Jim's a decent, hardworking young man in the book and the 1950 film but Treasure Planet makes him a misfit who likes to ride a flying surf board at illegal speeds. Once again, Disney was evidently trying to capture the surfing or skate boarding crowd, as they did with Tarzan and Lilo and Stitch, but there's a healthy dose of Luke Skywalker here, too. Even with The Little Mermaid, Disney was imitating Star Wars a little, so it makes sense they would bring this character type finally to a male youth in a space opera. It's kind of funny that by the time Disney finally owned Star Wars they'd lost interest in rebellious youth, though of course Rey's parents also abandoned her.
Jim as a misfit instead of a straight arrow is one of the ways Treasure Planet redirects the focus of the original story, away from mystery and excitement, and toward irony and relationship drama.
So John Silver becomes Jim's surrogate father figure. This is something one can see in the 1950 film, more or less by default. Robert Newton as Long John Silver is so warm and charismatic, even as he's sinister and mysterious, all qualities that make his take definitive. The book really doesn't have that kind of relationship between the two characters, if anything the boy's father figure is Doctor Livesey. Treasure Planet gives an emasculated combination of Livesey and Trelawney called Doppler, voiced by David Hyde Pierce.
Jim is voiced by Joseph Gordon-Levitt, who's much better than Bobby Driscoll, and makes Jim the best male protagonist of a Disney film since Aladdin, being a more solidly established and developed character than Disney's Tarzan, Quasimodo, or Hercules. But it's really John Silver who steals the film. Keane's animation flows well with the character's cybernetic parts and the big and powerful frame of the man recalls Beast from Beauty and the Beast, animation also supervised by Glen Keane.

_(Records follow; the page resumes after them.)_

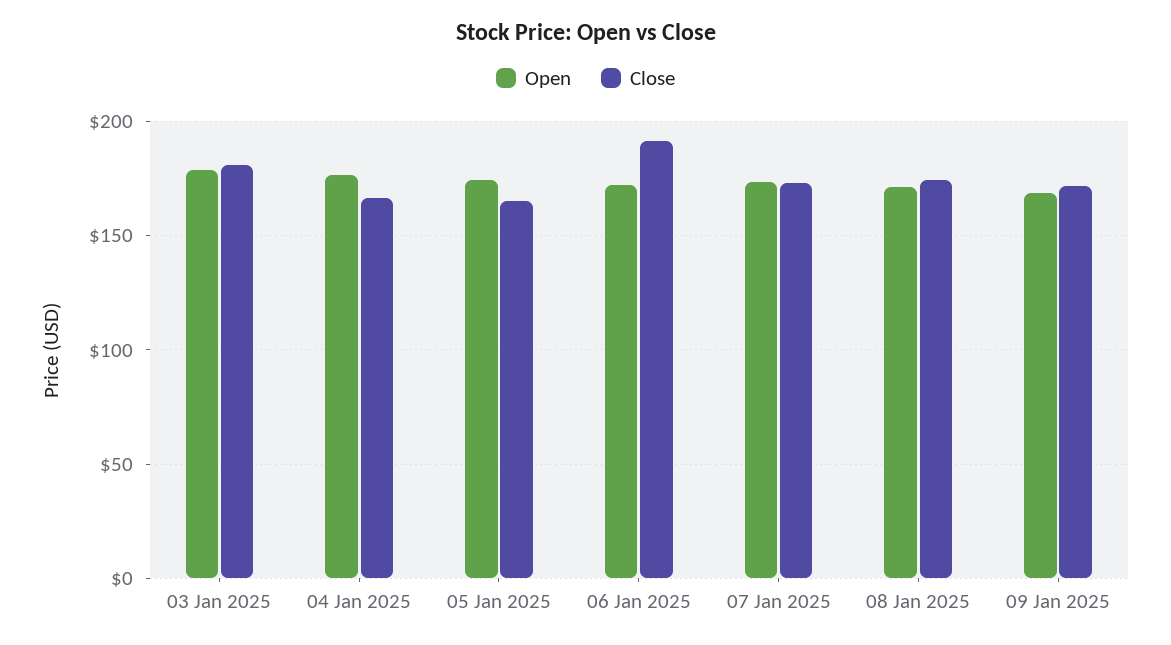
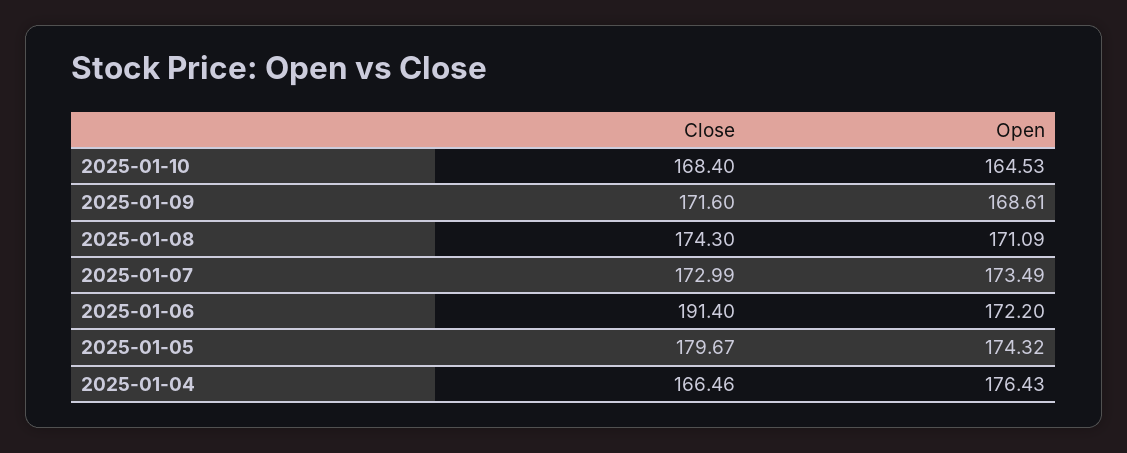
Open, 03 Jan 2025: 180 -> none
Close, 03 Jan 2025: 180 -> none
Close, 05 Jan 2025: 165 -> 179.67
Close, 2025-01-10: none -> 168.4
Open, 2025-01-10: none -> 164.53

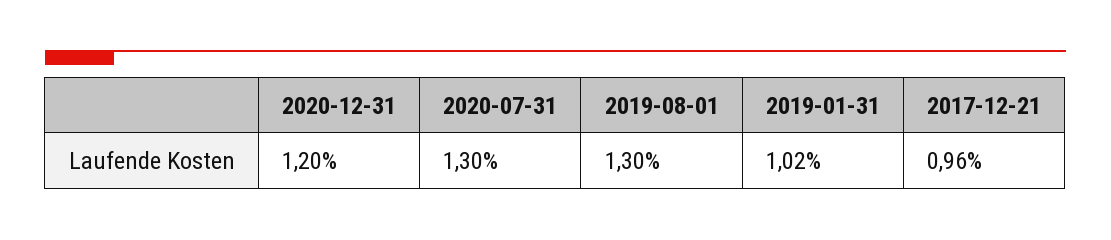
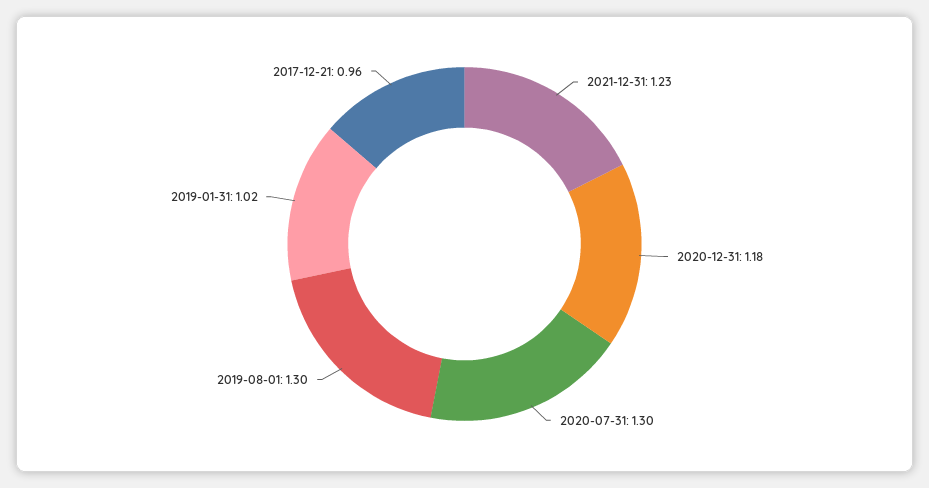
2020-12-31: 1.2 -> 1.18
2021-12-31: none -> 1.23

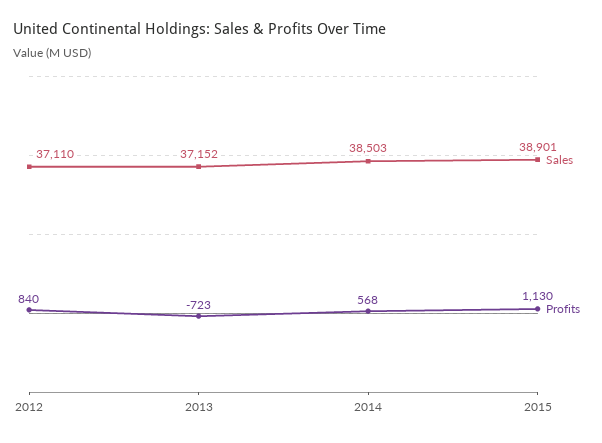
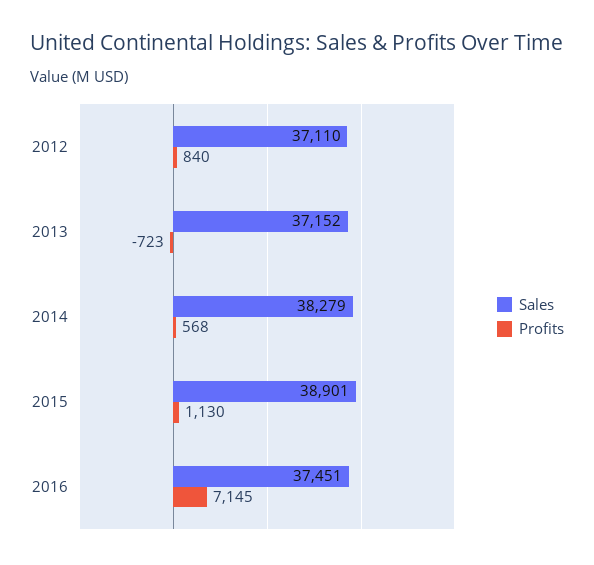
Sales, 2014: 38503 -> 38279
Sales, 2016: none -> 37451
Profits, 2016: none -> 7145

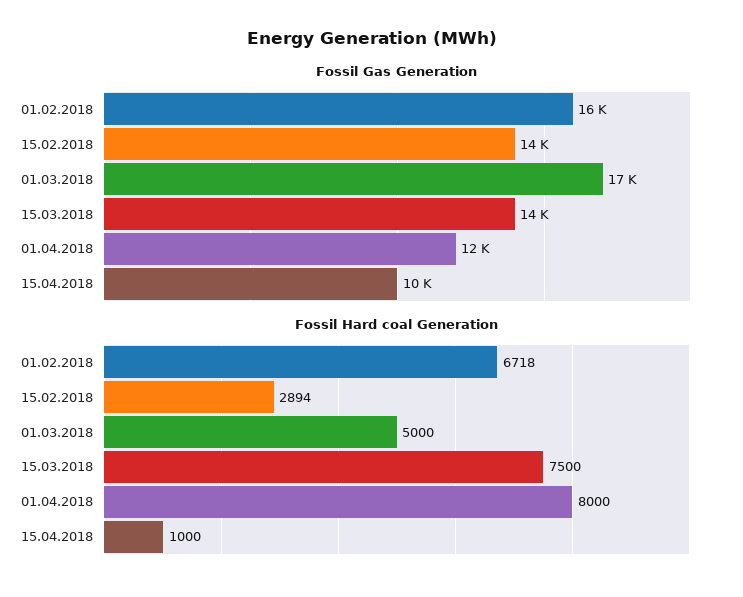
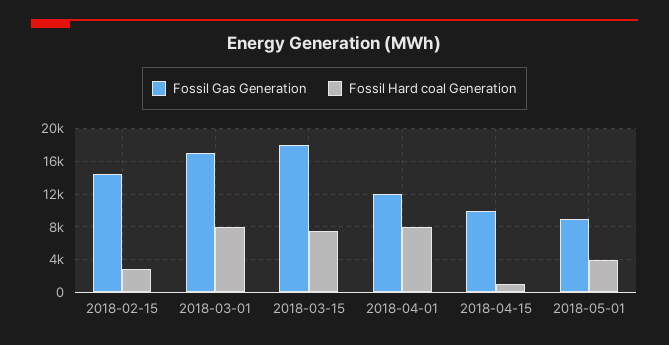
Fossil Gas Generation, 01.02.2018: 16000 -> none
Fossil Gas Generation, 15.03.2018: 14000 -> 18000
Fossil Hard coal Generation, 01.02.2018: 6718 -> none
Fossil Hard coal Generation, 01.03.2018: 5000 -> 8000
Fossil Gas Generation, 2018-05-01: none -> 9000
Fossil Hard coal Generation, 2018-05-01: none -> 4000

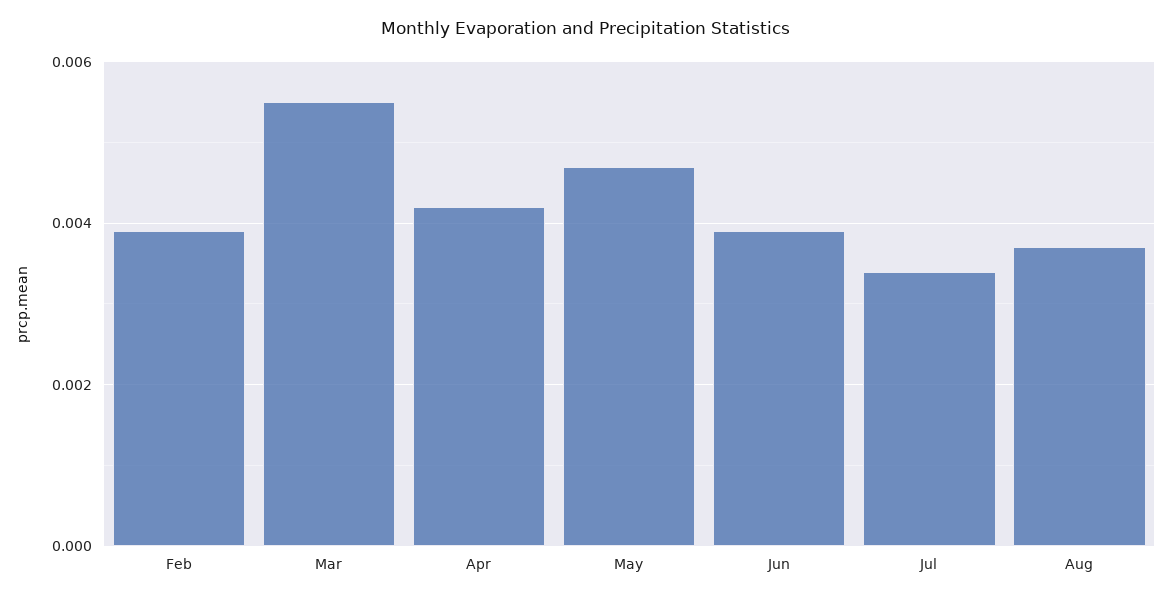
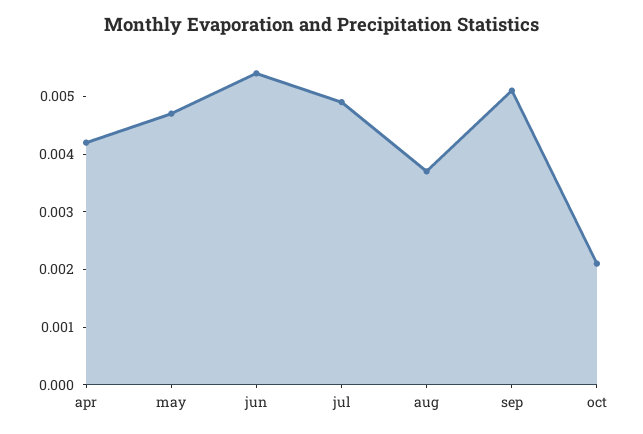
Feb: 0.004 -> none
Mar: 0.0055 -> none
Jun: 0.004 -> 0.0055
Jul: 0.0035 -> 0.005
sep: none -> 0.005
oct: none -> 0.002

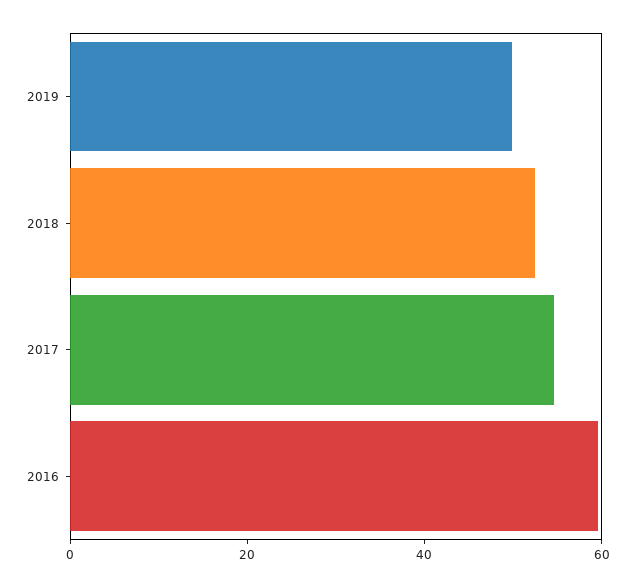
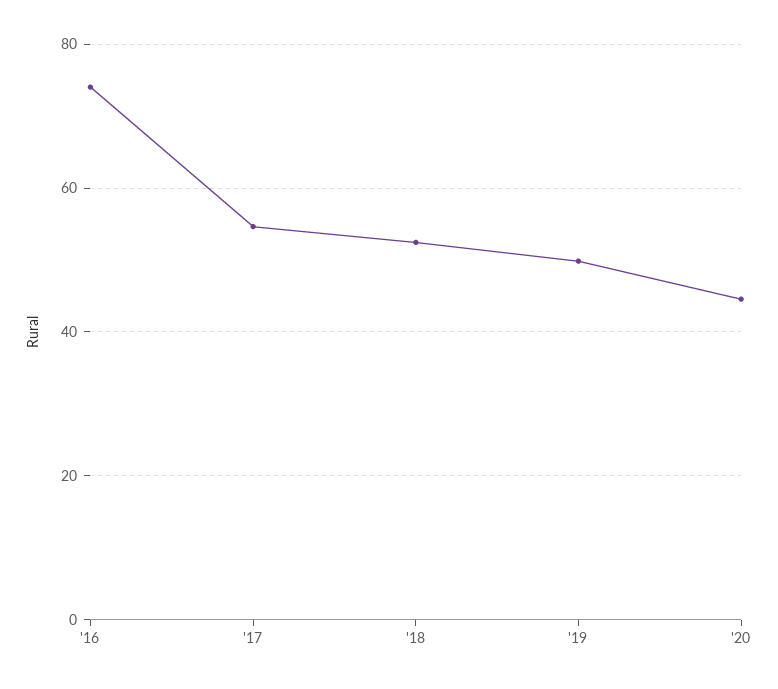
2016: 60 -> 74
'20: none -> 44

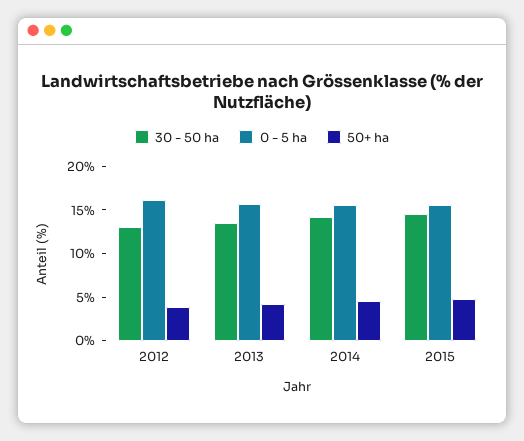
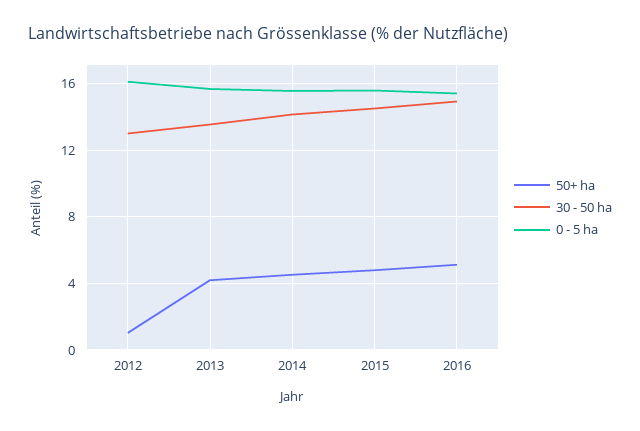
50+ ha, 2012: 4 -> 1
50+ ha, 2016: none -> 5
30 - 50 ha, 2016: none -> 15
0 - 5 ha, 2016: none -> 15.5

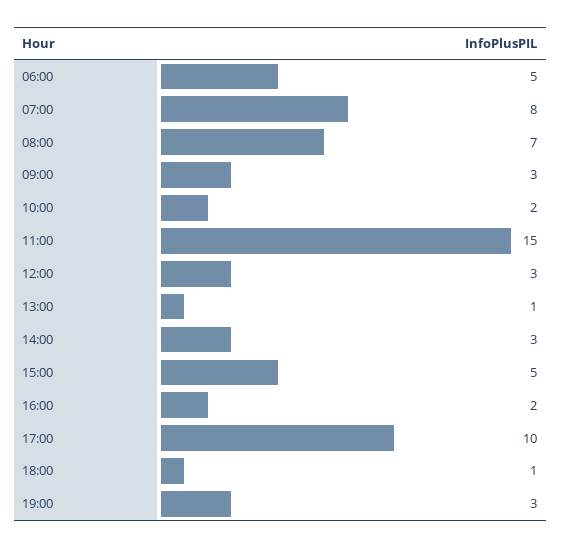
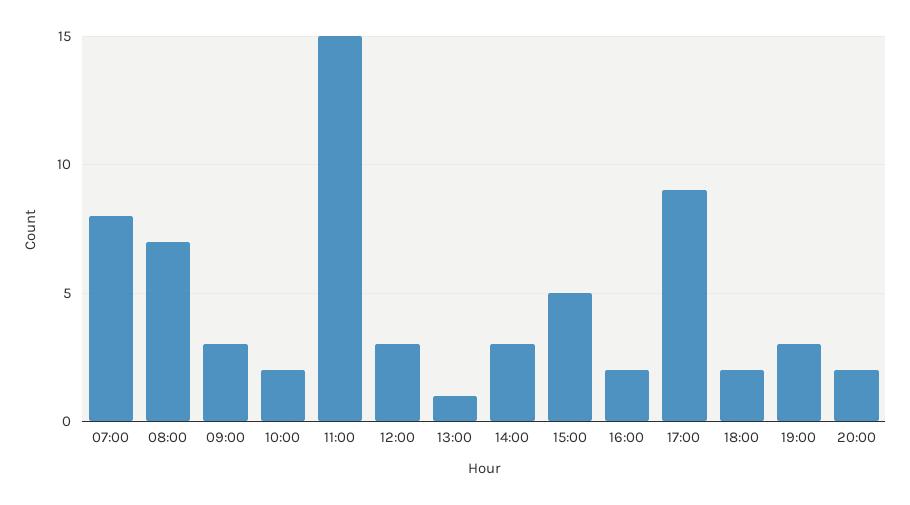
06:00: 5 -> none
17:00: 10 -> 9
18:00: 1 -> 2
20:00: none -> 2

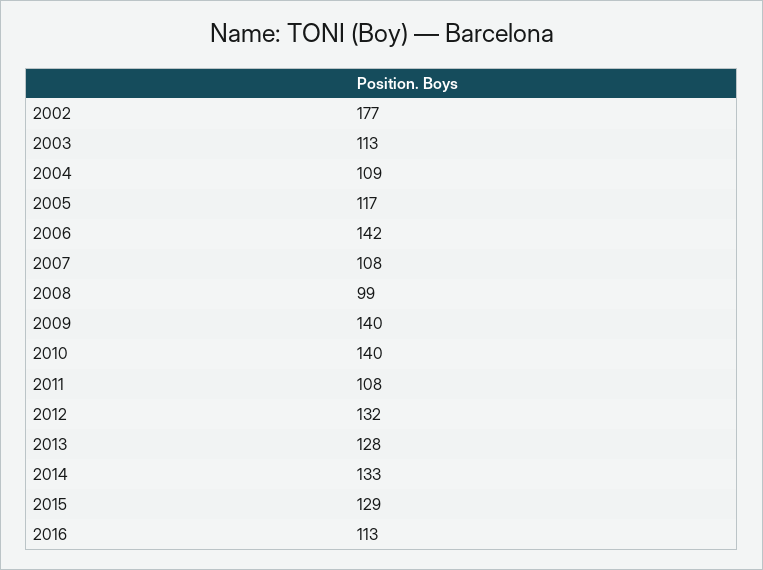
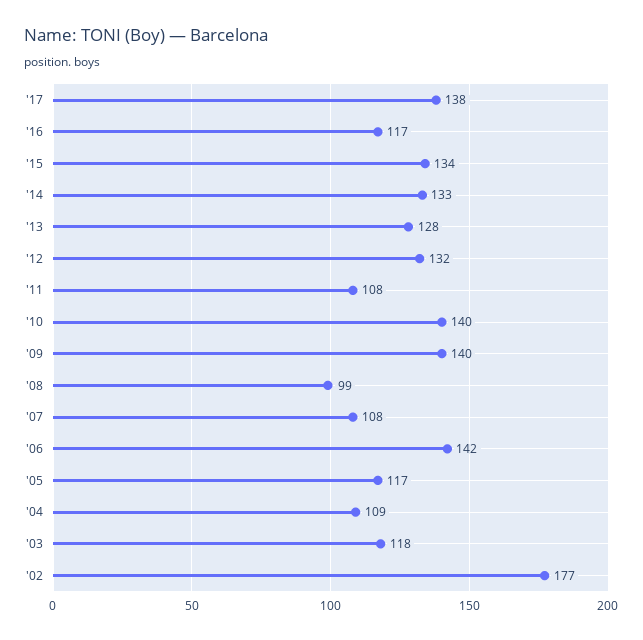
2003: 113 -> 118
2015: 129 -> 134
2016: 113 -> 117
'17: none -> 138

The film is less successful with its supporting characters, most of whom are either saddled with too much irony to support a sense of credibility in the events, or are outright annoying, like Morph. Morph is a shapshifting blob that replaces Silver's parrot. You can see the idea there--instead of just imitating voices, he imitates people's shapes. Morph appears to have animal level intelligence, which makes it creepy when he turns into tiny versions of the characters, something I don't think Disney intended.
And the film lacks the effective creepiness of the book and 1950 film. There's no Black Spot, there's nothing ominous about how the map's discovered, none of the phantasmagorical poetry of the book's dialogue and description. Instead the ironic jokes and the cgi undermine the atmosphere at every turn.
Somehow this formula worked much better in Lilo and Stitch. Maybe because there's something much subtler about the relationships between Lilo, Stitch, and Lilo's sister. It could be just that Treasure Planet has some god awful songs by John Rzeznik of The Goo Goo Dolls. Maybe it's that Lilo and Stitch was never really meant to be a story with a feeling of real stakes.
So concludes my coverage of Disney's sci-fi trilogy that consists of Atlantis: The Lost Empire, Lilo and Stitch, and Treasure Planet.
Treasure Planet is available on Disney+.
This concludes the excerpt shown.